O encontro, solicitado por dez vereadores e vereadoras, acontece, a partir das 13h30, no Plenário Helvécio Arantes. A reunião “Operação Rejeito e a mineração ilegal na Serra do Curral” será aberta ao público e transmitida em tempo real pelo portal e canal da Câmara no YouTube.
A audiência foi requerida pelos vereadores Dr. Bruno Pedralva, Luiza Dulci, Pedro Patrus e Pedro Rousseff (PT); Cida Falabella, Iza Lourença e Juhlia Santos (Psol); Edmar Branco (PCdoB); Osvaldo Lopes (Republicanos) e Wagner Ferreira (PV).

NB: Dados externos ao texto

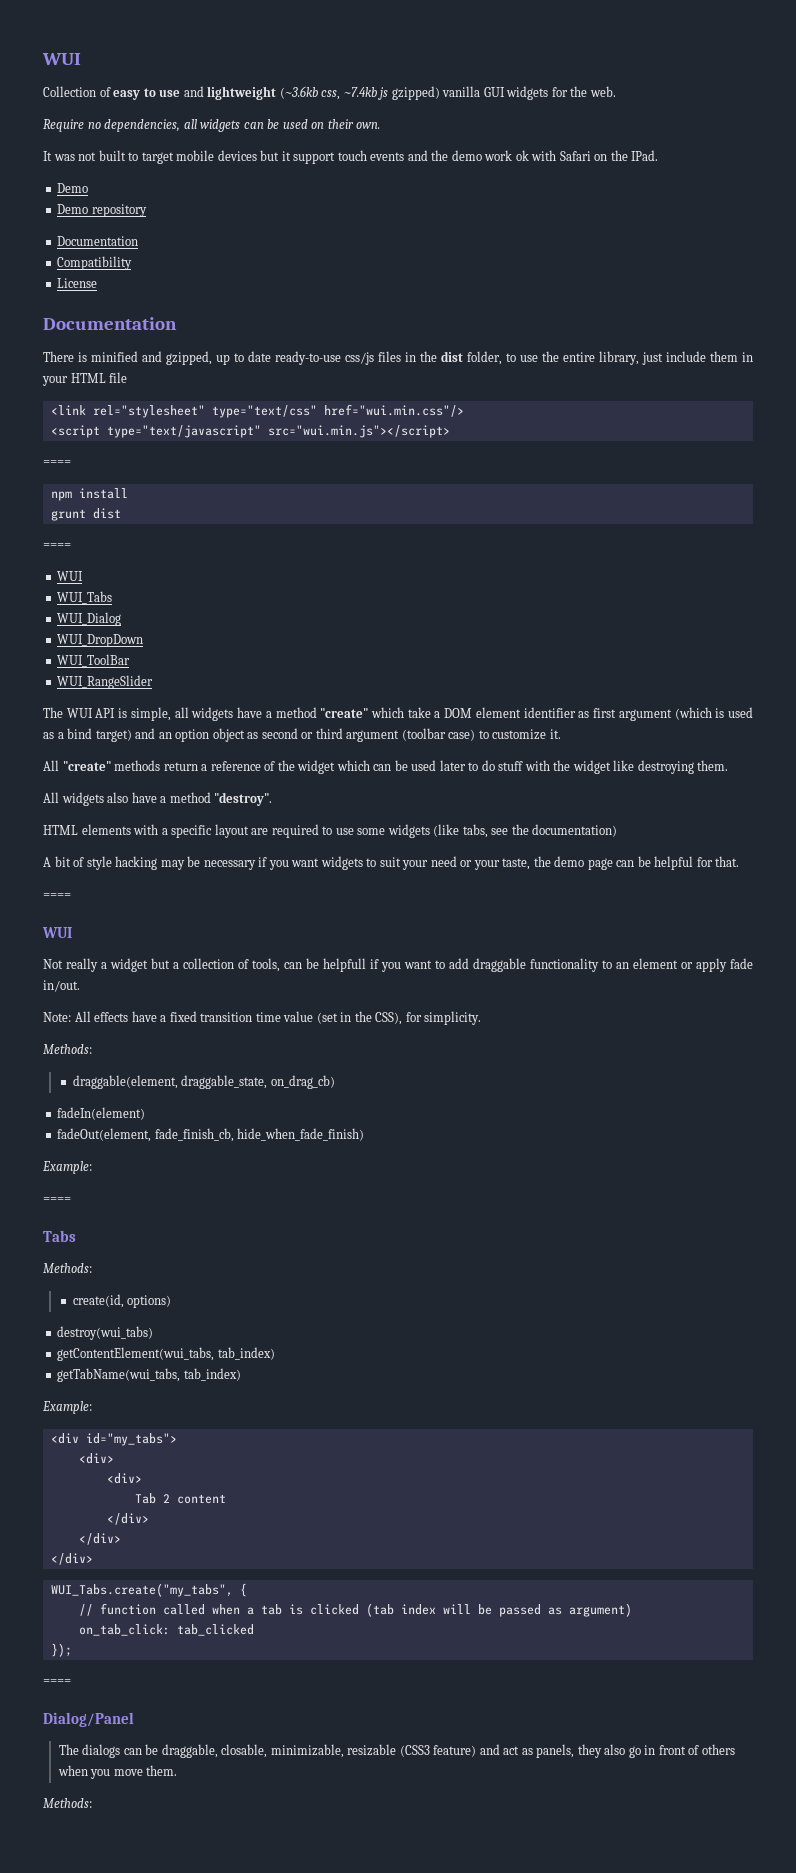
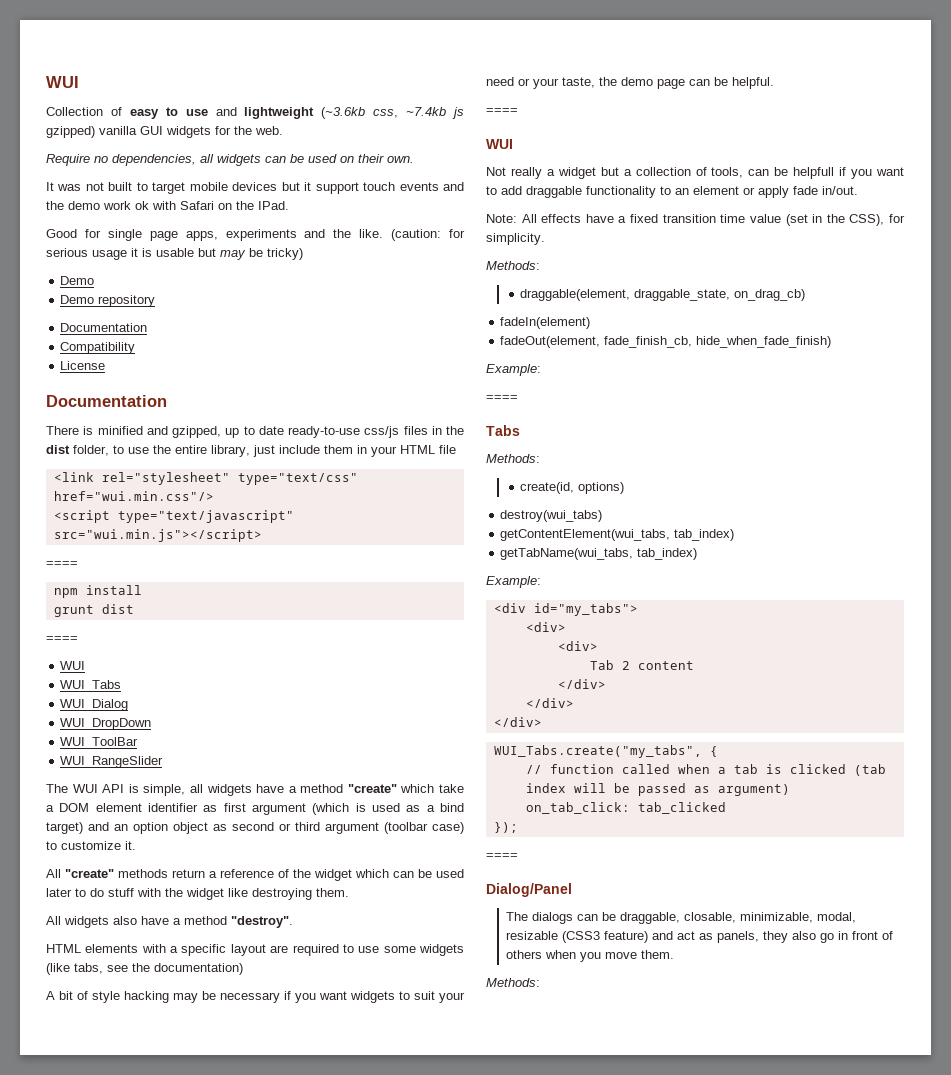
+ Good for single page apps, experiments and the like. (caution: for serious usage it is usable but may be tricky)
- A bit of style hacking may be necessary if you want widgets to suit your need or your taste, the demo page can be helpful for that.
+ A bit of style hacking may be necessary if you want widgets to suit your need or your taste, the demo page can be helpful.
- The dialogs can be draggable, closable, minimizable, resizable (CSS3 feature) and act as panels, they also go in front of others when you move them.
+ The dialogs can be draggable, closable, minimizable, modal, resizable (CSS3 feature) and act as panels, they also go in front of others when you move them.

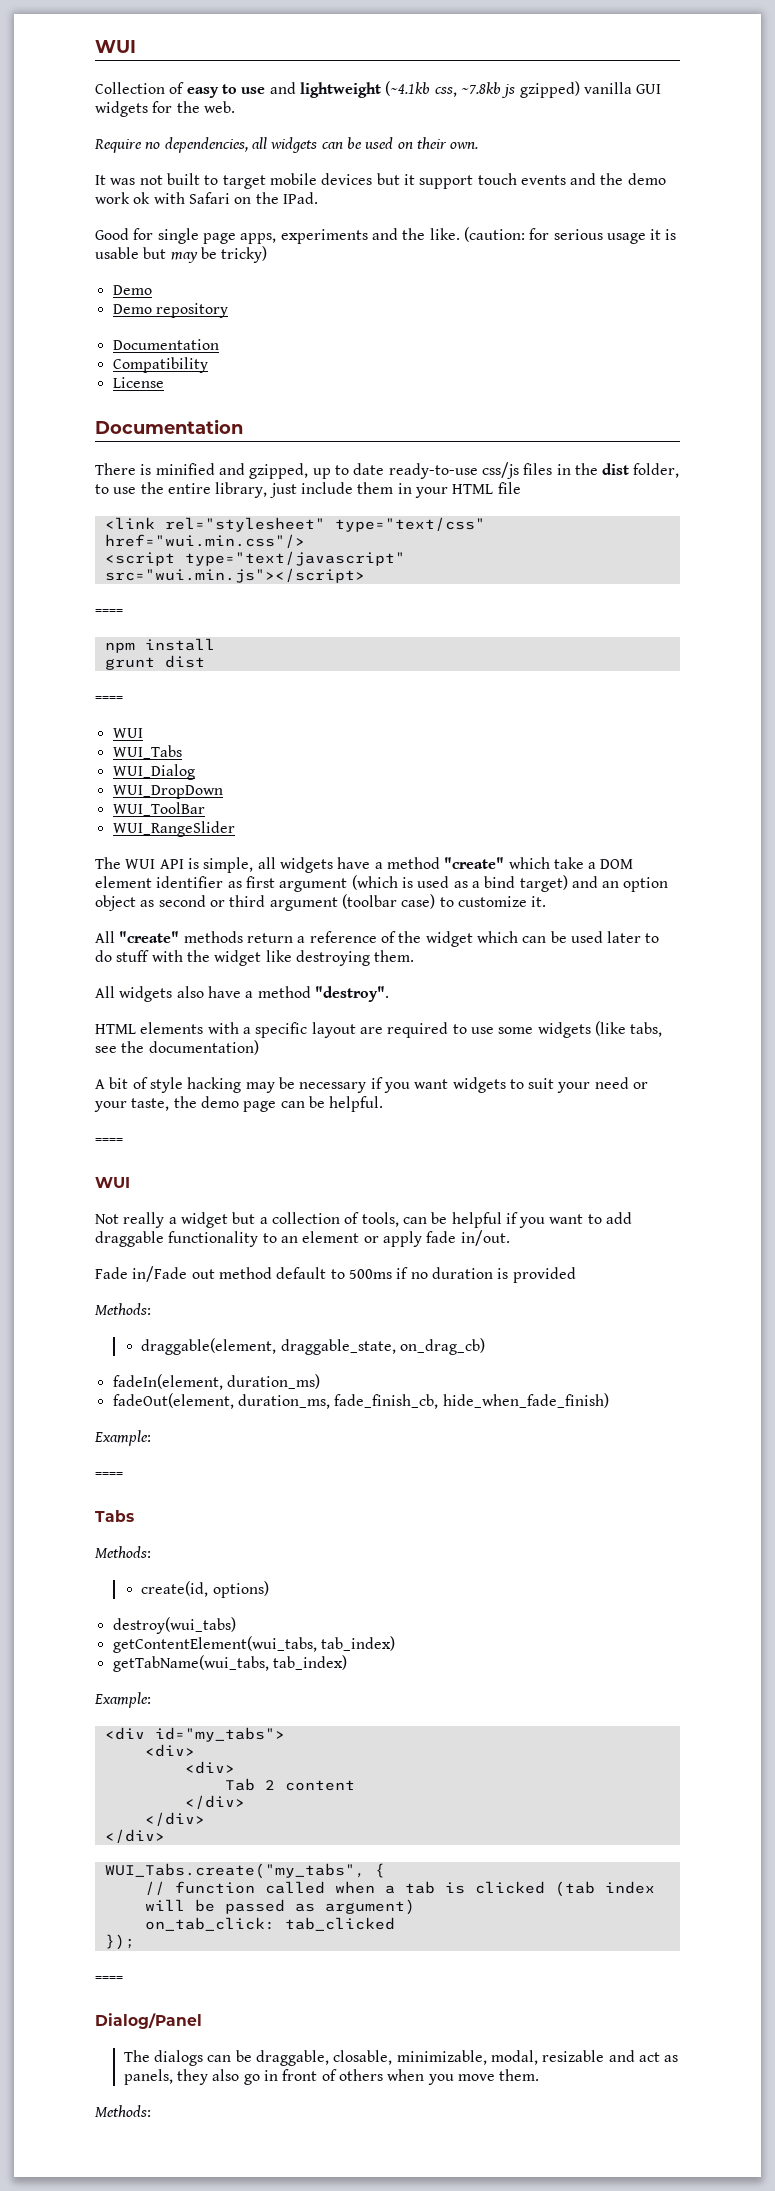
- Collection of easy to use and lightweight (~3.6kb css, ~7.4kb js gzipped) vanilla GUI widgets for the web.
+ Collection of easy to use and lightweight (~4.1kb css, ~7.8kb js gzipped) vanilla GUI widgets for the web.
- Not really a widget but a collection of tools, can be helpfull if you want to add draggable functionality to an element or apply fade in/out.
+ Not really a widget but a collection of tools, can be helpful if you want to add draggable functionality to an element or apply fade in/out.
- Note: All effects have a fixed transition time value (set in the CSS), for simplicity.
+ Fade in/Fade out method default to 500ms if no duration is provided
- fadeIn(element)
+ fadeIn(element, duration_ms)
- fadeOut(element, fade_finish_cb, hide_when_fade_finish)
+ fadeOut(element, duration_ms, fade_finish_cb, hide_when_fade_finish)
- The dialogs can be draggable, closable, minimizable, modal, resizable (CSS3 feature) and act as panels, they also go in front of others when you move them.
+ The dialogs can be draggable, closable, minimizable, modal, resizable and act as panels, they also go in front of others when you move them.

No documento, os parlamentares destacam que a Operação Rejeito revelou um esquema criminoso que envolve mais de 40 mineradoras, além de políticos e agentes públicos ligados à Agência Nacional de Mineração (ANM), à Fundação Estadual do Meio Ambiente (Feam) e ao Instituto Estadual de Florestas (IEF).

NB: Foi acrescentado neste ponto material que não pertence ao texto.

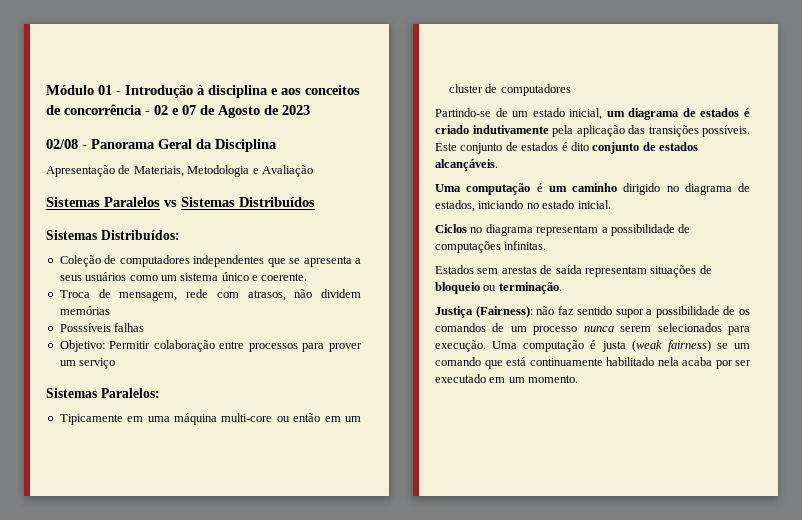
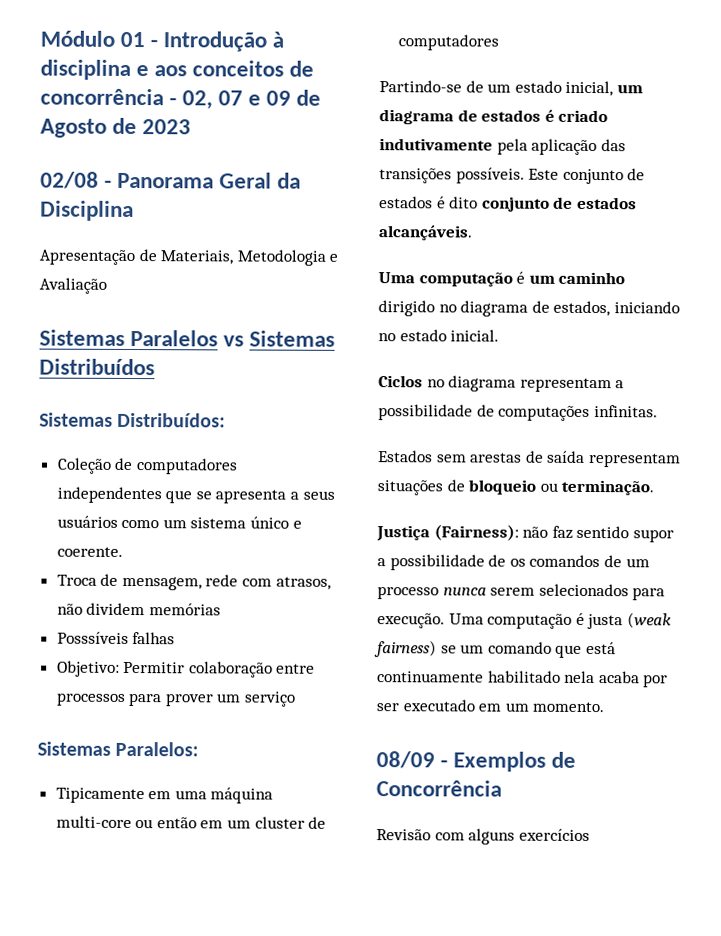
- Módulo 01 - Introdução à disciplina e aos conceitos de concorrência - 02 e 07 de Agosto de 2023
+ Módulo 01 - Introdução à disciplina e aos conceitos de concorrência - 02, 07 e 09 de Agosto de 2023
+ 08/09 - Exemplos de Concorrência
+ Revisão com alguns exercícios

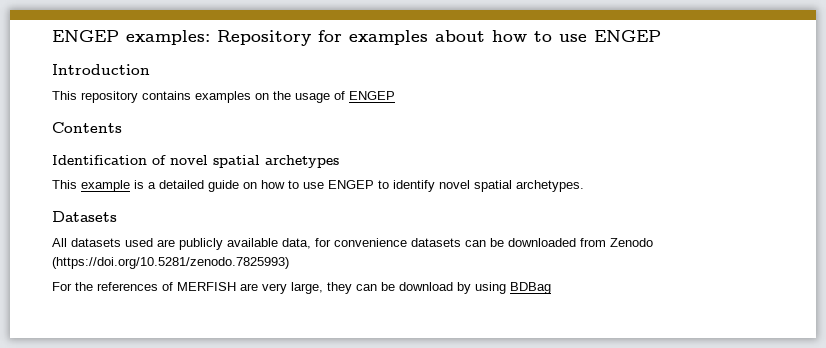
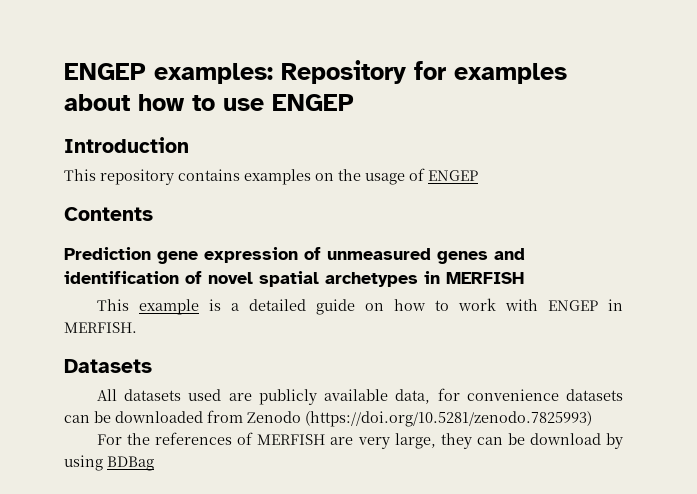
- Identification of novel spatial archetypes
+ Prediction gene expression of unmeasured genes and identification of novel spatial archetypes in MERFISH
- This example is a detailed guide on how to use ENGEP to identify novel spatial archetypes.
+ This example is a detailed guide on how to work with ENGEP in MERFISH.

Segundo o requerimento, o grupo atuava para liberar licenças ambientais fraudulentas, com foco na exploração irregular de minério na Serra do Curral, área de preservação reconhecida como patrimônio ambiental e cultural de Belo Horizonte.
A operação da PF, deflagrada em 17 de setembro, bloqueou R$ 1,5 bilhão dos investigados e cumpriu mais de 70 mandados de busca e apreensão em Belo Horizonte, Nova Lima, na Cidade Administrativa e no estado de Alagoas.
Licenciamento ambiental sob análise
Uma nota técnica elaborada pela consultora de Meio Ambiente da Câmara, Bethânia Melo Boechat, detalha as etapas e exigências do licenciamento de atividades potencialmente poluidoras. O documento reforça que o processo deve ser tratado como um instrumento efetivo de controle e proteção ambiental, e não como mera formalidade para legitimar decisões das mineradoras.
Autoridades e sociedade civil
Foram convidados para a audiência o prefeito de Belo Horizonte, Álvaro Damião, e o governador de Minas Gerais, Romeu Zema, além de representantes das pastas de Governo, Meio Ambiente, Cultura e Política Urbana. Também foram chamados gestores da Feam, Agência Nacional de Mineração (ANM), Instituto Mineiro de Gestão das Águas (Igam), IPHAN, IEPHA, Advocacia-Geral da União e Advocacia-Geral do Estado.
A sociedade civil será representada por movimentos e entidades ambientalistas, como o Instituto Serra do Curral, Projeto Manuelzão, Comitê da Bacia Hidrográfica do Rio das Velhas (CBH Velhas), Movimento pela Soberania na Mineração (MAM), Associação Mineira de Defesa do Meio Ambiente (Amda), Instituto Guaicuy, Agência Peixe Vivo, além de coletivos de defesa de parques e lideranças quilombolas da capital.